In a message dated 3/10/98 7:35:31 PM, you wrote:

>A few questions regarding your several ship designs:
>(BTW, I found the site to be very slow in loading and light on
>information. Is it still being maintained?)

I'm not sure its being maintained.  What you see is a draft of what I did
about 2 years ago, and I haven't done anymore work on it.


>How would the energy be provided from Earth? Satellites, I assume, since
>the water vapor in the atmosphere would effectively scatter any
>microwave beams, making them unfocusable.

Not from Earth.  From power sats in solar orbit.  LOTS! of power sats.

>Then the question becomes how to get the vast amounts of energy from
>Earth to the satellites. Laser? Has anyone done any efficiency tests on
>a way to do this?
>
>Why can't a traditional design be accomplished? Can't you build a ship
>that is assembled part by part, launched into orbit by rocket and
>assembled in orbit? ----

Esentially thats what were doing, give or take a lot more assembly in orbit.
Thou I supose a lot of the structure would be easier to make in space with
local materials.

>---Use a nuclear fusion pulse engine system. I read
>this would be accomplished by creating a string of mini nuclear
>expolsions microseconds apart from each other. Dosen't this give you
>near-relativistic speeds?

It can't get you near light speed, they take to much fuel.  Actually the
voltage compresion fusion engines I used are similar to the pulse fusion
systems your talking about.   

>I guess you would still have to steer the craft with chemical thrusters,
>but since you basically are going one direction for most of the trip to
>another solar system, this amount of  chemical fuel could be light.

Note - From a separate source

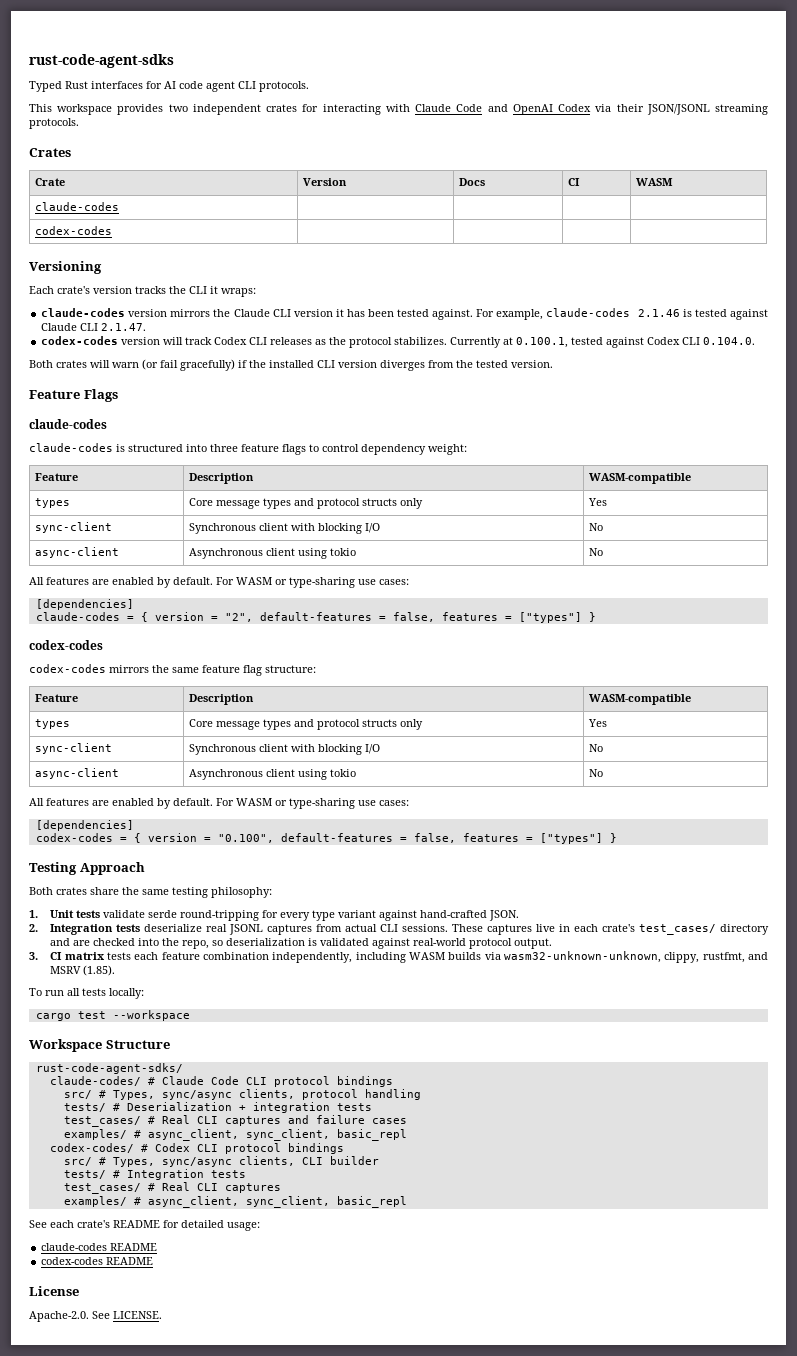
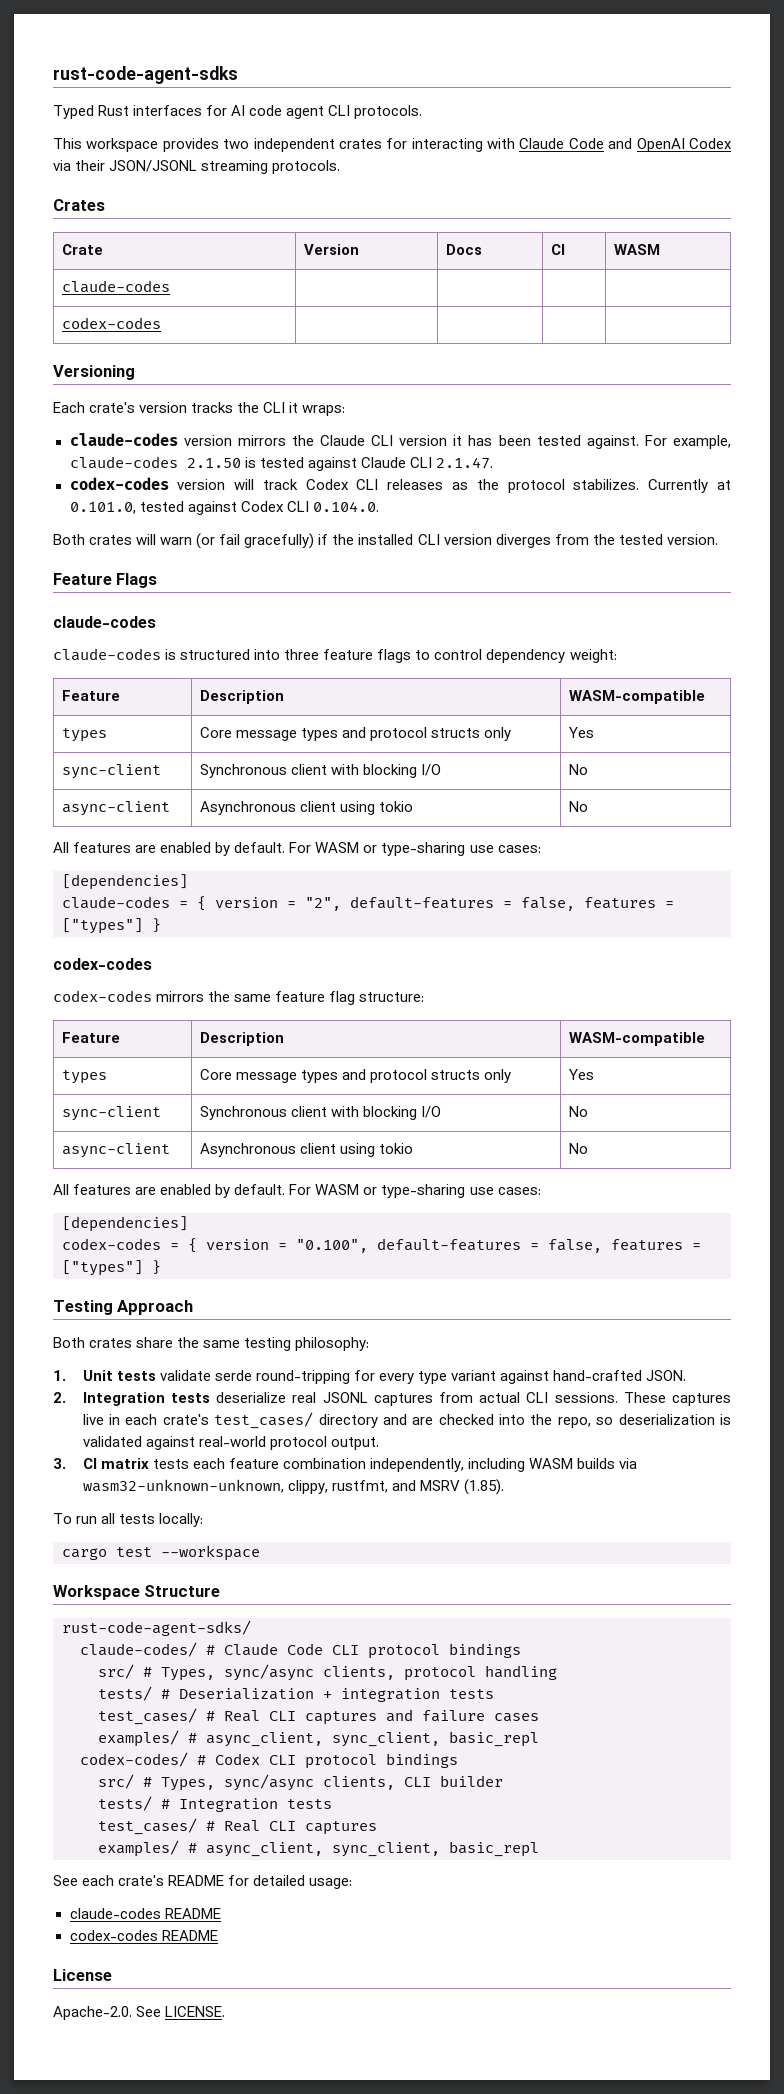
- For example, claude-codes 2.1.46 is tested against Claude CLI 2.1.47.
+ For example, claude-codes 2.1.50 is tested against Claude CLI 2.1.47.
- Currently at 0.100.1, tested against Codex CLI 0.104.0.
+ Currently at 0.101.0, tested against Codex CLI 0.104.0.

Its more efficent to use fusion systms.  Besides you don't need to turn on
route.

>Crafts would be unmanned, of course, but with artificial intelligence
>going the way it is, by 2050 you should have quite a robust machine
>"intelligence". Just pop the same sensors as the Cassini probe on this
>craft, program it to drop several probes onto planets it encounters in
>the target solar system and radio back results. I guess everything would
>have to be massively redundant.
>
>Would something like this be feasible or not? More expensive or not? I
>guess my question is: why fiddle with emerging technologies when you can
>accomplish the same thing with proven tech. ?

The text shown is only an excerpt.